Childhood portrait of John F. Kennedy. President’s Collection. John F. Kennedy Presidential Library and Museum.

John F. Kennedy was born into the world in the middle of tumultuous change and newspaper reports from the day he was born illustrate just that.

In Ireland, the Irish Times reveals a nation gripped by news from the western front and a society divided between unionists, home-rulers and republicans.

After a long weekend, the newspaper informed readers that, “Yesterday was a stay-at-home Whit Monday. There was little or no incentive to the majority of people to spend the holiday far afield from the city.”

The paper had a prolific correspondent in the southeast and is packed with news from Wexford. A 15-year-old boy, we are informed, died after falling from a wagon and a woman was fined for diluting the milk she sold with 18% water.

The stirrings of the War of Independence that would break out after the end of the Great War are chronicled, too.

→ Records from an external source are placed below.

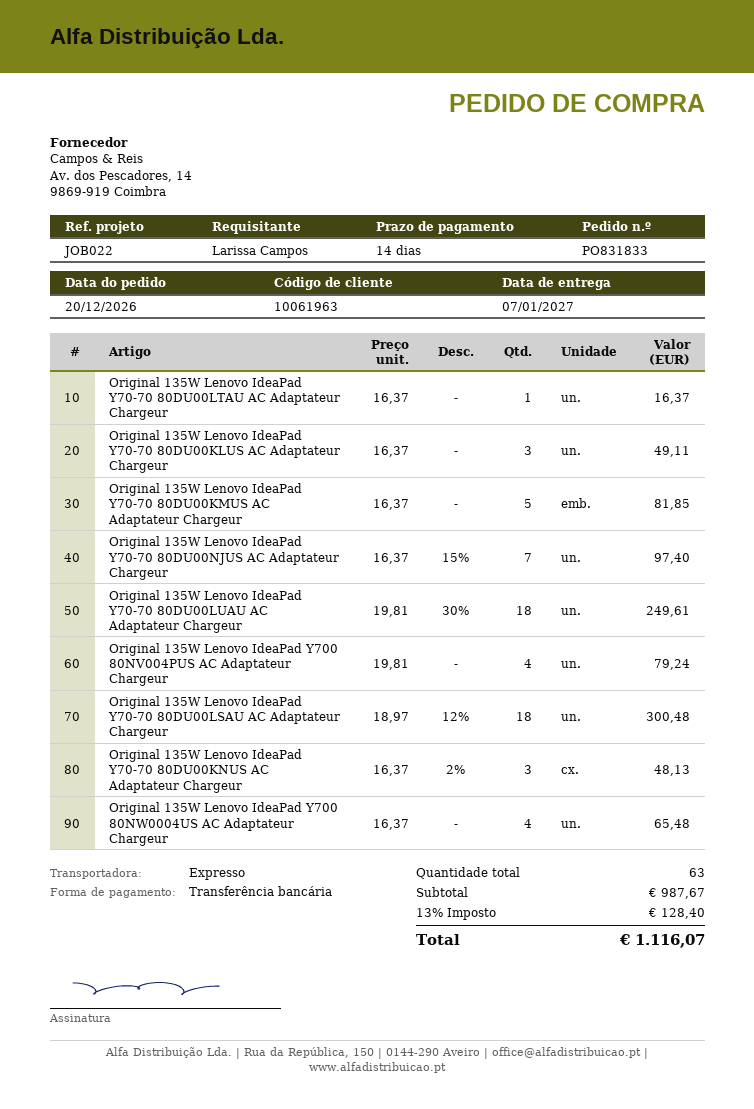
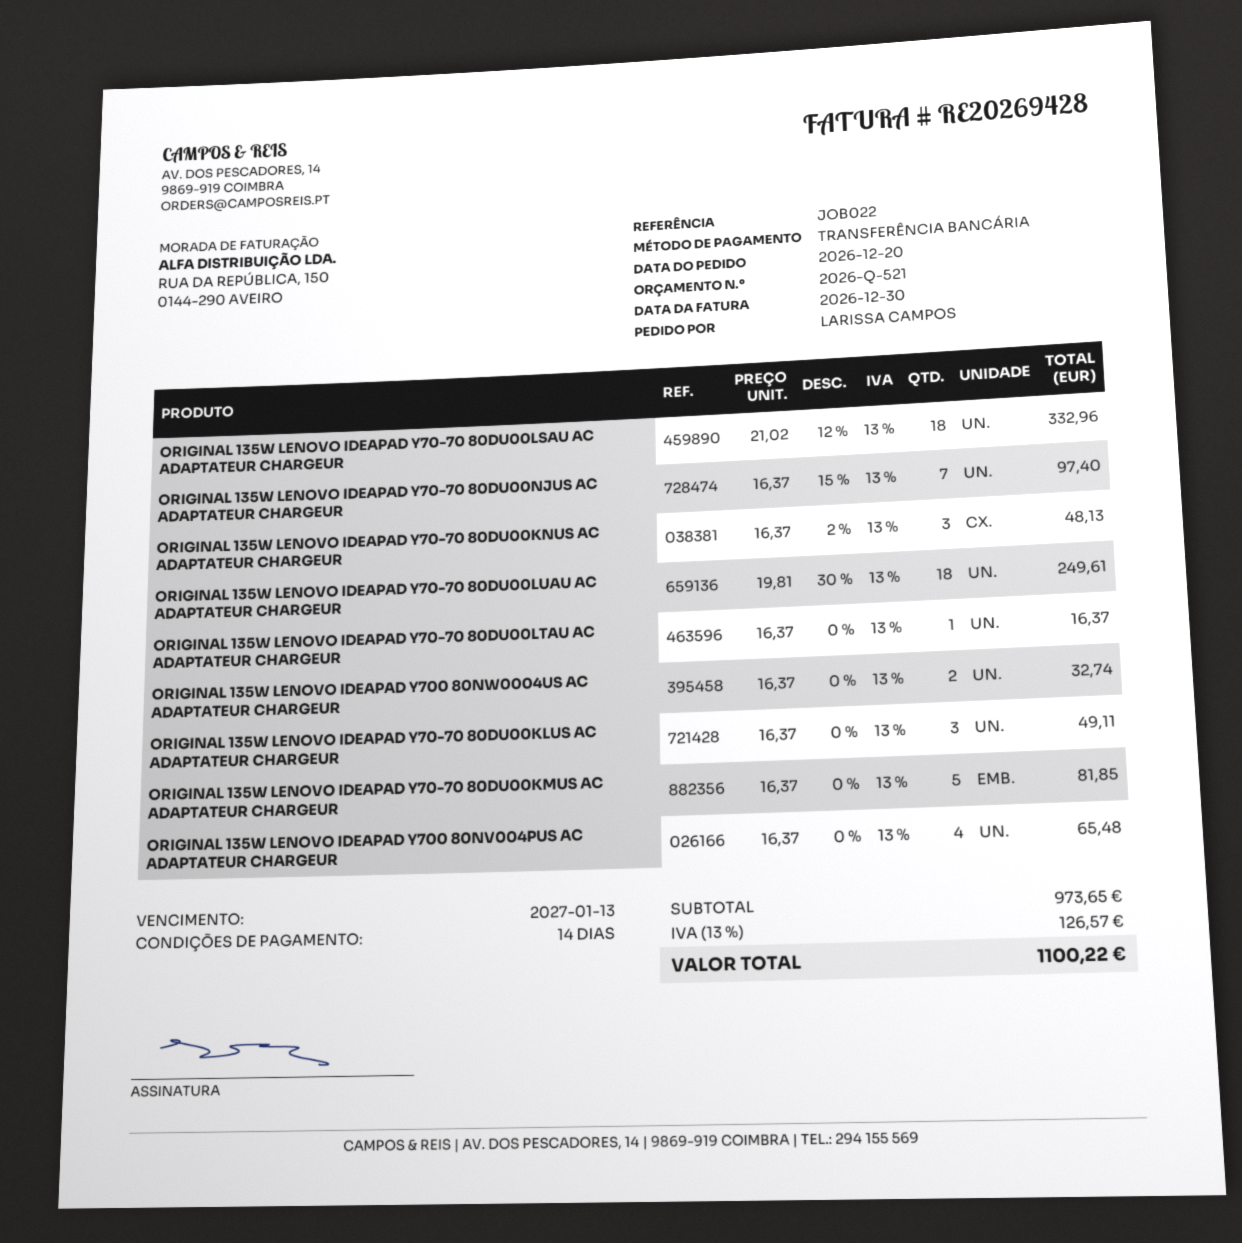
Original 135W Lenovo IdeaPad Y700 80NV004PUS AC Adaptateur Chargeur: 4 x 19.81 = 79.24 -> 4 x 16.37 = 65.48
Original 135W Lenovo IdeaPad Y70-70 80DU00LSAU AC Adaptateur Chargeur: 18 x 18.97 - 12% = 300.48 -> 18 x 21.02 - 12% = 332.96
Original 135W Lenovo IdeaPad Y700 80NW0004US AC Adaptateur Chargeur: 4 x 16.37 = 65.48 -> 2 x 16.37 = 32.74
subtotal: 987.67 -> 973.65
tax: 13% = 128.40 -> 13% = 126.57
total: 1116.07 -> 1100.22

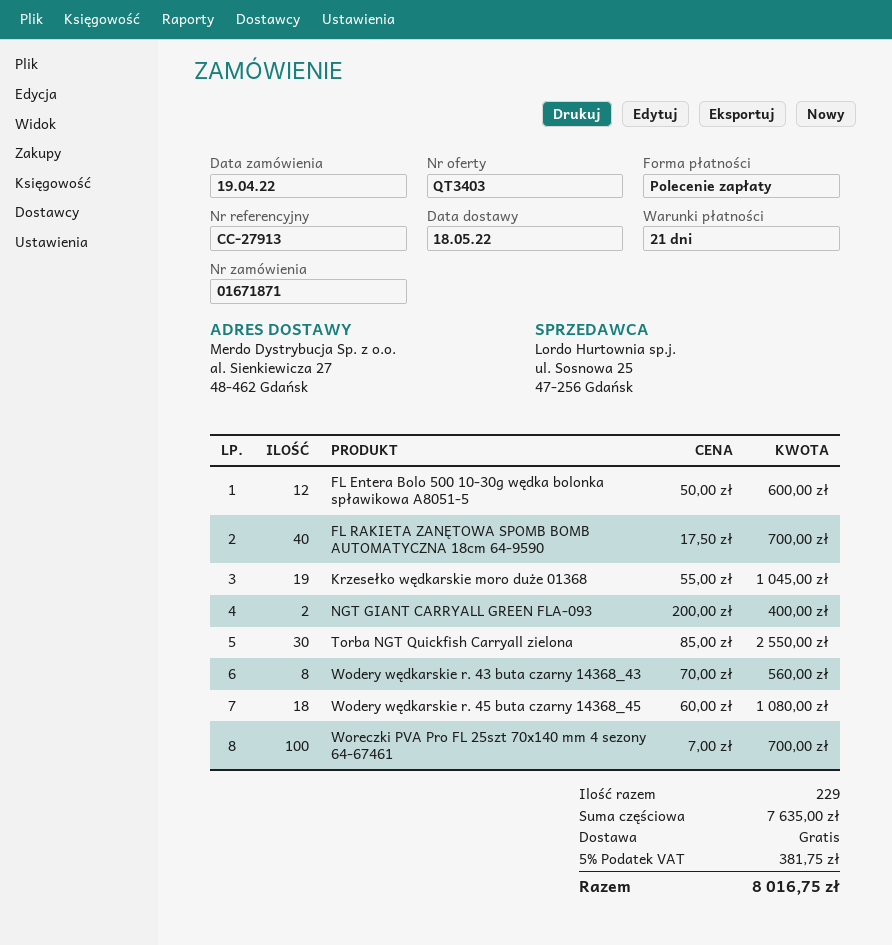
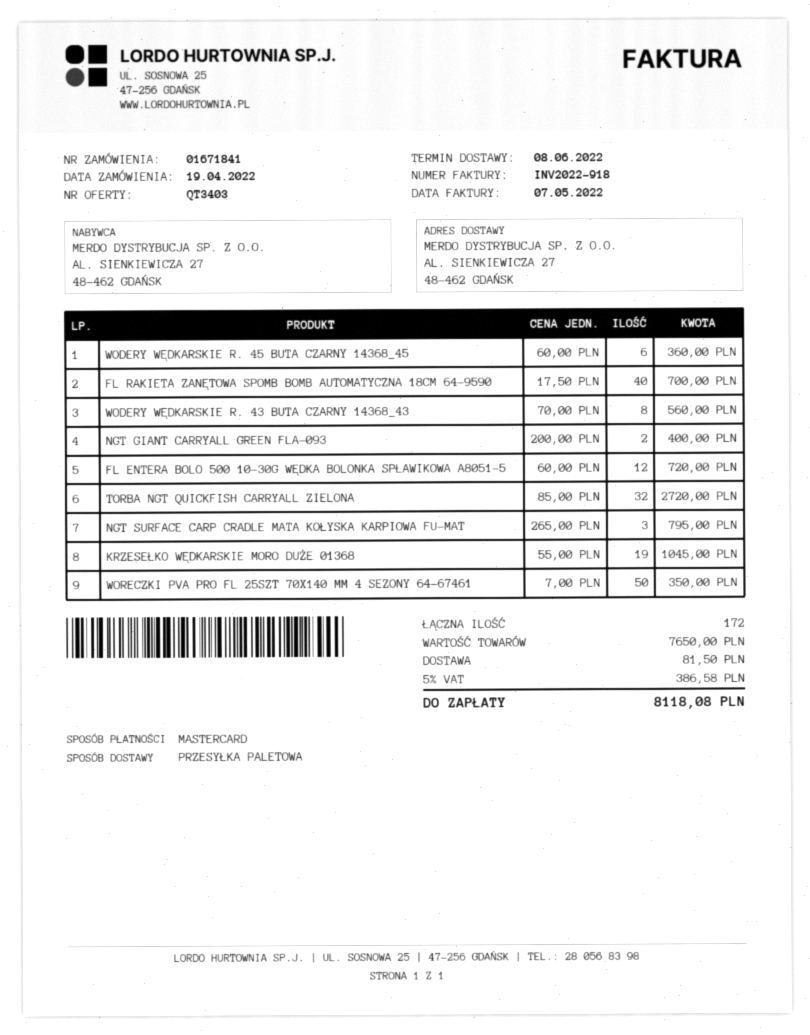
order number: 01671871 -> 01671841
delivery date: 2022-05-18 -> 2022-06-08
payment method: direct debit -> Mastercard
FL Entera Bolo 500 10-30g wędka bolonka spławikowa A8051-5: 12 x 50.00 = 600.00 -> 12 x 60.00 = 720.00
Torba NGT Quickfish Carryall zielona: 30 x 85.00 = 2550.00 -> 32 x 85.00 = 2720.00
Wodery wędkarskie r. 45 buta czarny 14368_45: 18 x 60.00 = 1080.00 -> 6 x 60.00 = 360.00
Woreczki PVA Pro FL 25szt 70x140 mm 4 sezony 64-67461: 100 x 7.00 = 700.00 -> 50 x 7.00 = 350.00
NGT SURFACE CARP CRADLE MATA KOŁYSKA KARPIOWA FU-MAT: none -> 3 x 265.00 = 795.00
total quantity: 229 -> 172
subtotal: 7635.00 -> 7650.00
shipping: 0.00 -> 81.50
tax: 5% = 381.75 -> 5% = 386.58
total: 8016.75 -> 8118.08

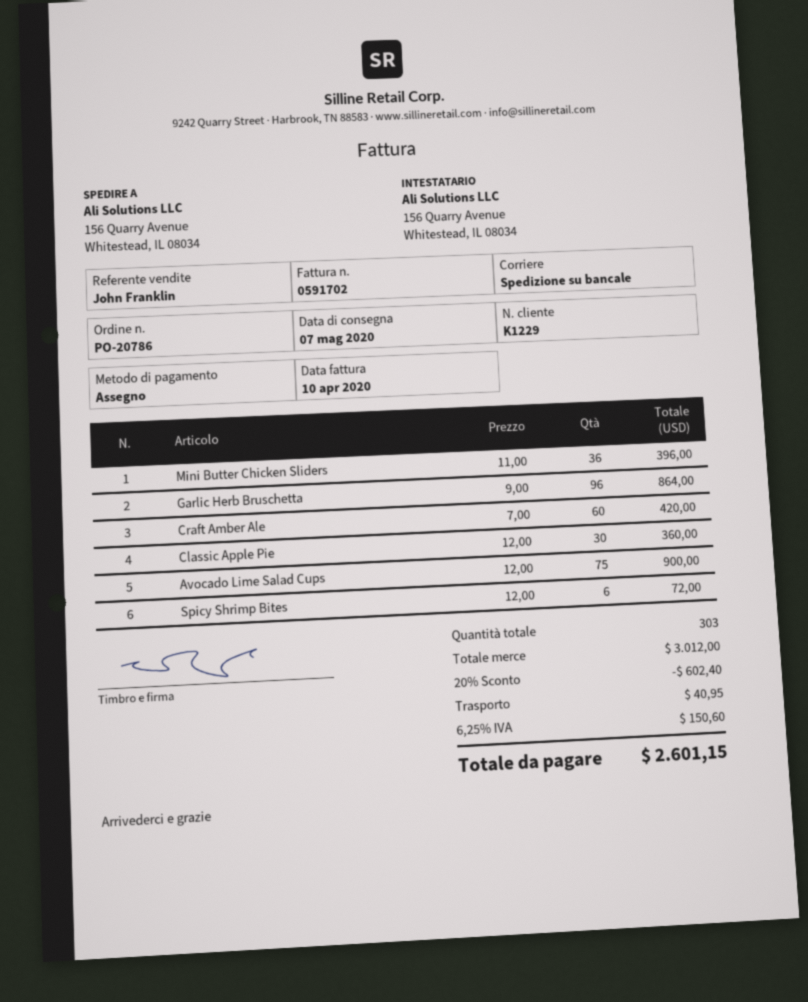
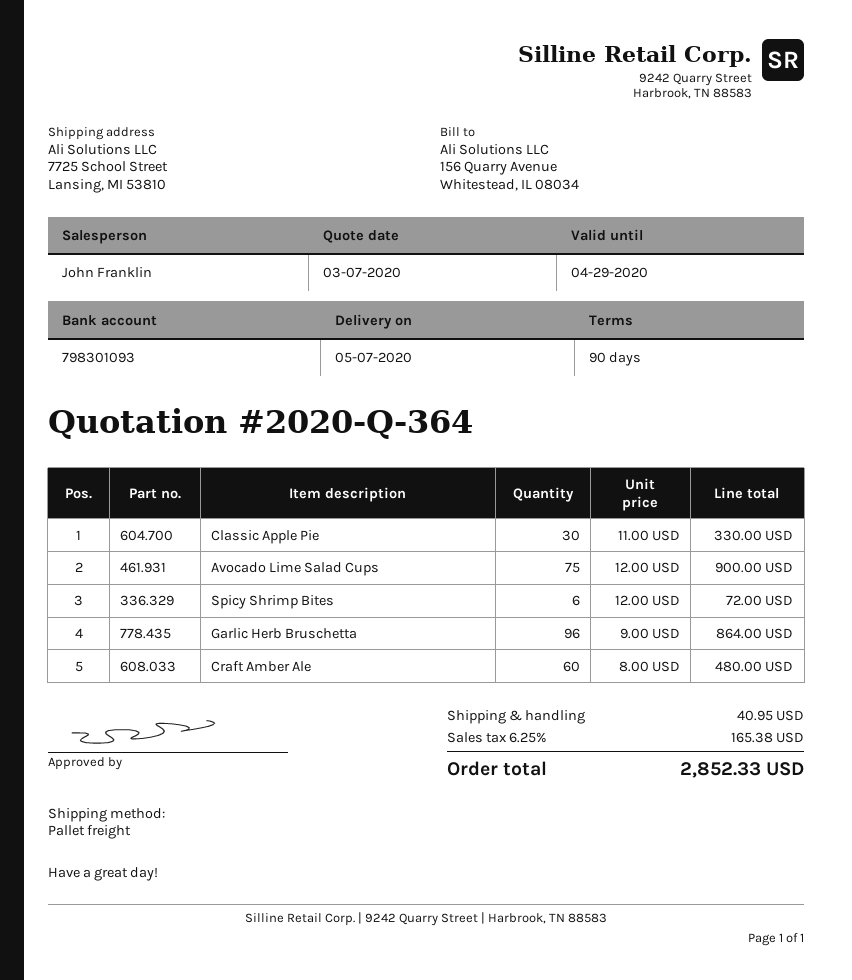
ship to: 156 Quarry Avenue, Whitestead, IL 08034 -> 7725 School Street, Lansing, MI 53810
Mini Butter Chicken Sliders: 36 x 11.00 = 396.00 -> none
Craft Amber Ale: 60 x 7.00 = 420.00 -> 60 x 8.00 = 480.00
Classic Apple Pie: 30 x 12.00 = 360.00 -> 30 x 11.00 = 330.00
discount: 20% = 602.40 -> none
tax: 6.25% = 150.60 -> 6.25% = 165.38
total: 2601.15 -> 2852.33

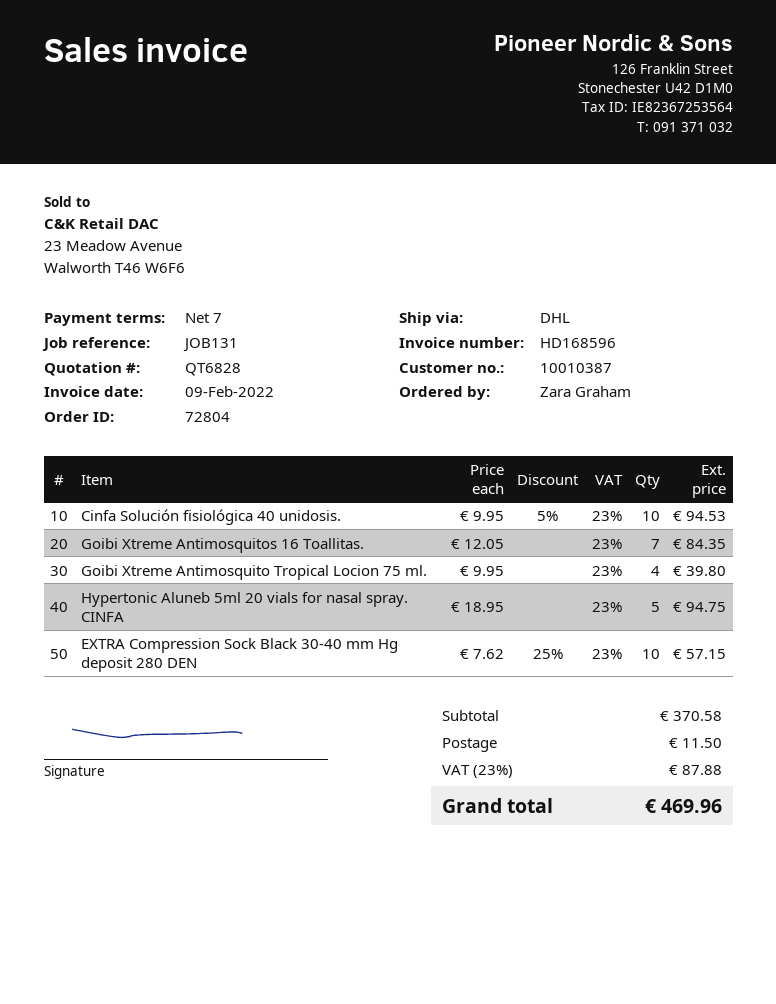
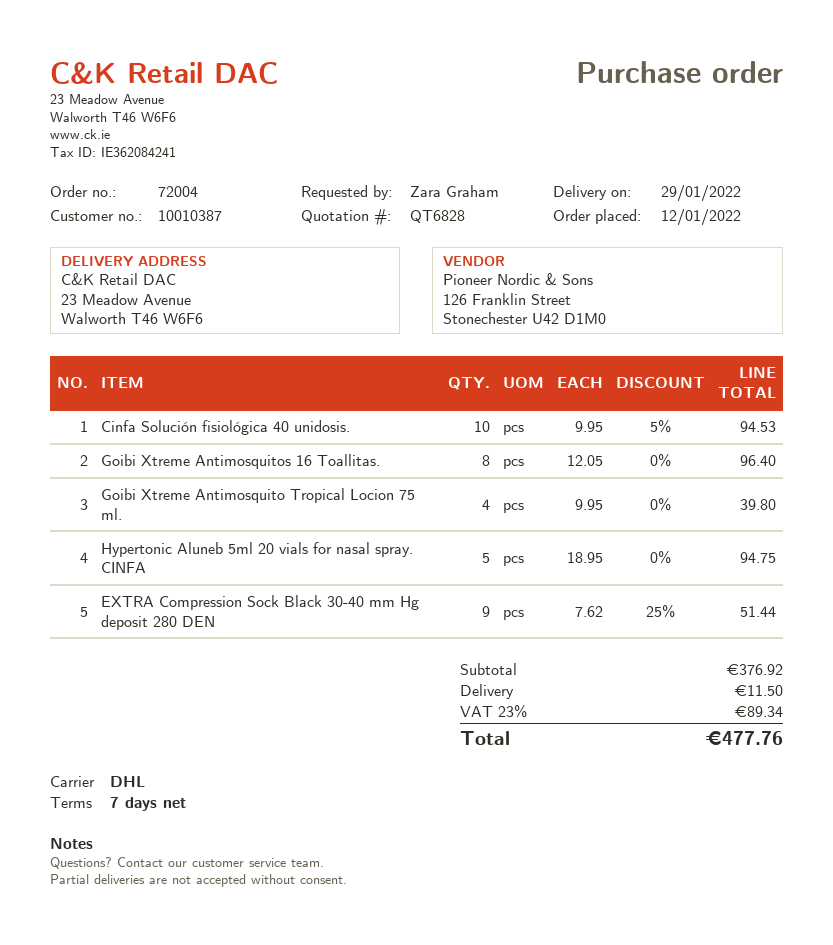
order number: 72804 -> 72004
Goibi Xtreme Antimosquitos 16 Toallitas.: 7 x 12.05 = 84.35 -> 8 x 12.05 = 96.40
EXTRA Compression Sock Black 30-40 mm Hg deposit 280 DEN: 10 x 7.62 - 25% = 57.15 -> 9 x 7.62 - 25% = 51.44
subtotal: 370.58 -> 376.92
tax: 23% = 87.88 -> 23% = 89.34
total: 469.96 -> 477.76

“Much interest was aroused,” we learn, “in Enniscorthy yesterday in connection with the prosecutions under the Defence of the Realm Act against ten young men and two girls who were charged with using seditious language and singing seditious songs and throwing stones at the police on Sunday, 19th April last, previous to and following the removal of a republican flag from the telegraph wires near the bridge.”

Trouble was also reported in Derryfatter, Roscommon, where “a cyclist who while carrying a Sinn Fein [sic] flag, discharged a number of revolver shots along the road. There were some children on the road at the time.”

For his troubles, the man - and men like him - were denounced from the pulpit by a priest and the Irish Times added tersely, “An old woman with a besom and a bunch of nettles would beat the lot of them.”

Although there were clearly a large number of revolutionary-minded people in Ireland at the time, their opinions do not appear in the paper’s letters’ section.

On the issue of a new Irish constitutional settlement, a George Mansfield from Naas urged that the Parliament repeal, “the present Home Rule Act, which now seems to please nobody.”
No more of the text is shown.